- [Required work] Please repeat only these lines, exactly: the one containing "PREMIUM+ Design: 1" and all that come after it in the material.
——————————
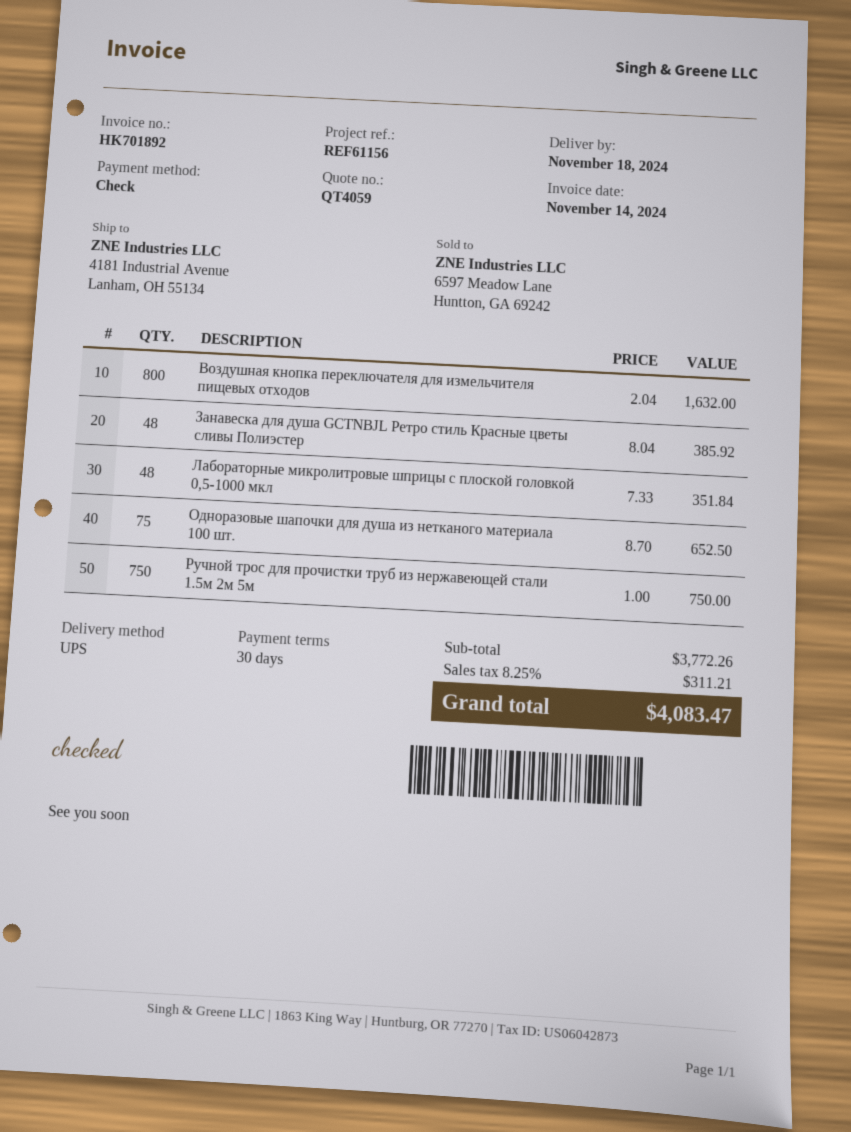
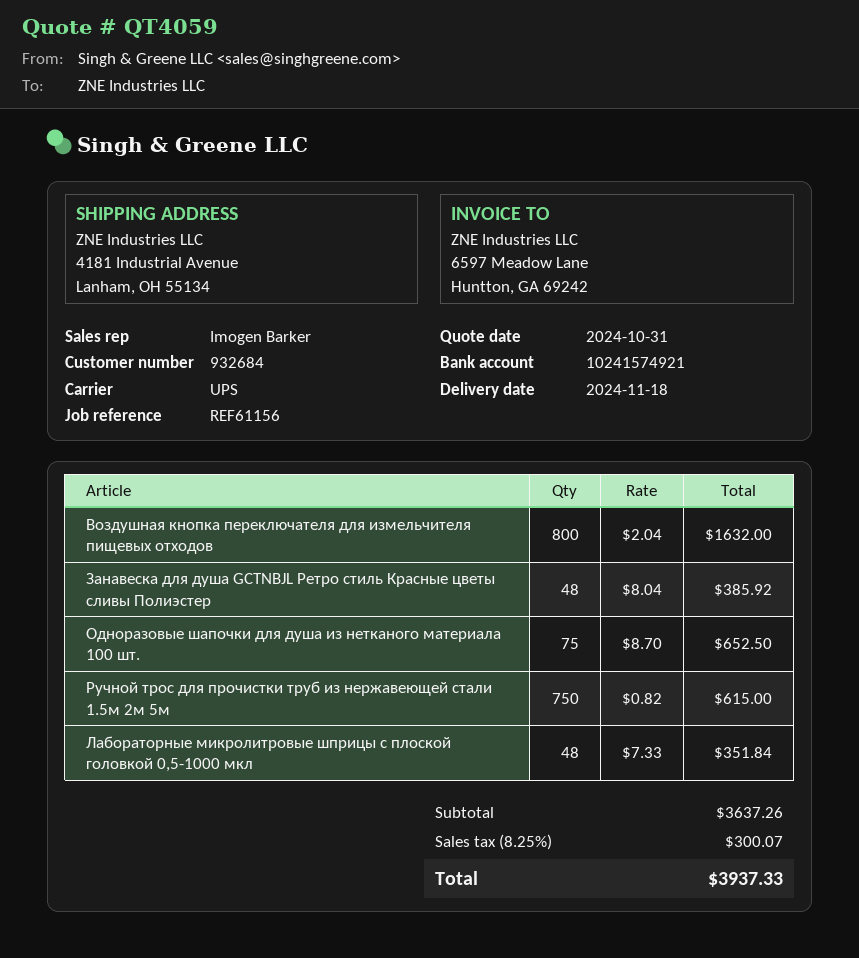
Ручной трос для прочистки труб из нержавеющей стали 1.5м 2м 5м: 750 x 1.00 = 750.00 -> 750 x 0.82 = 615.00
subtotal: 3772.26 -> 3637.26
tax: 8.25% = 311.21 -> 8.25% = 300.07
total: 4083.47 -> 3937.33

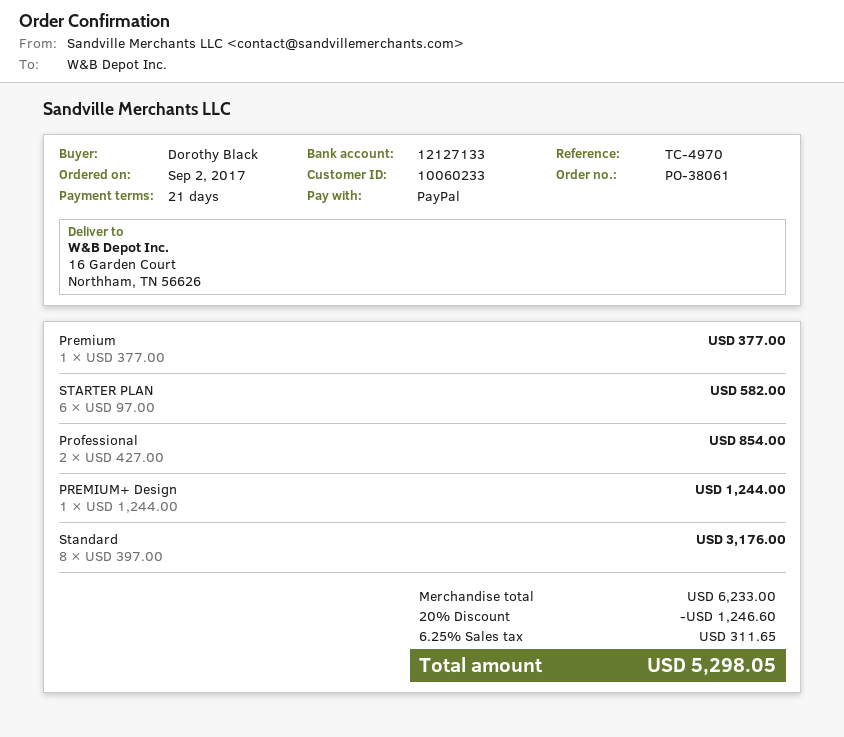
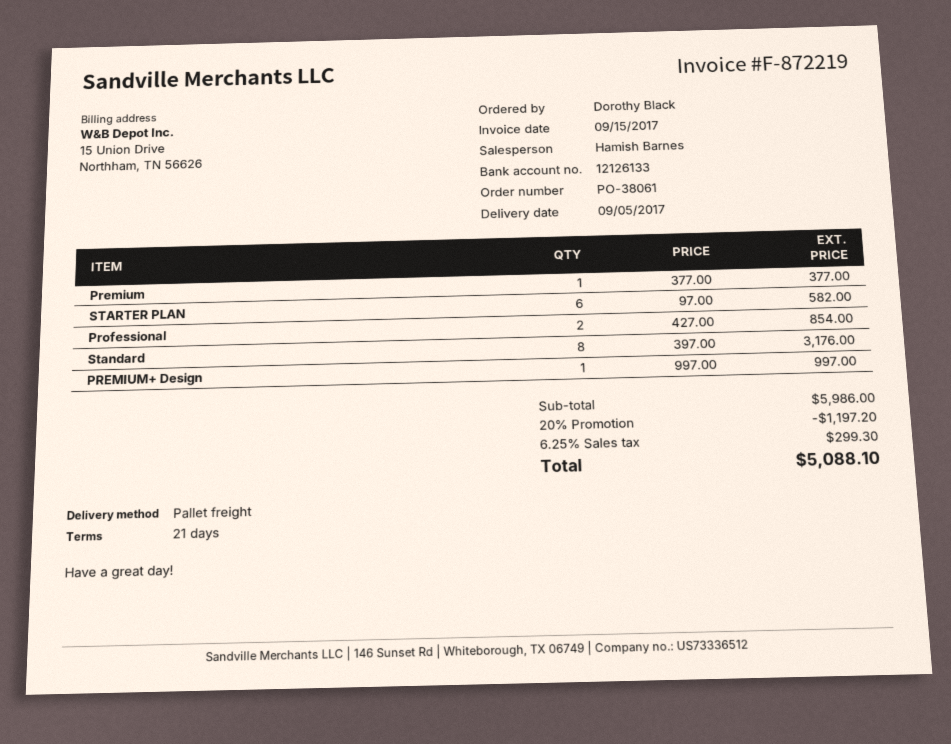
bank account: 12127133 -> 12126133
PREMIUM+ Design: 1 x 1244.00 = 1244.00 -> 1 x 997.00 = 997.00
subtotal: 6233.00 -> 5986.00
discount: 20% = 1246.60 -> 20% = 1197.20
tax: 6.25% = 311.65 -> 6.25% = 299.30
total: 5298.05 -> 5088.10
——————————
- [Reply]
PREMIUM+ Design: 1 x 1244.00 = 1244.00 -> 1 x 997.00 = 997.00
subtotal: 6233.00 -> 5986.00
discount: 20% = 1246.60 -> 20% = 1197.20
tax: 6.25% = 311.65 -> 6.25% = 299.30
total: 5298.05 -> 5088.10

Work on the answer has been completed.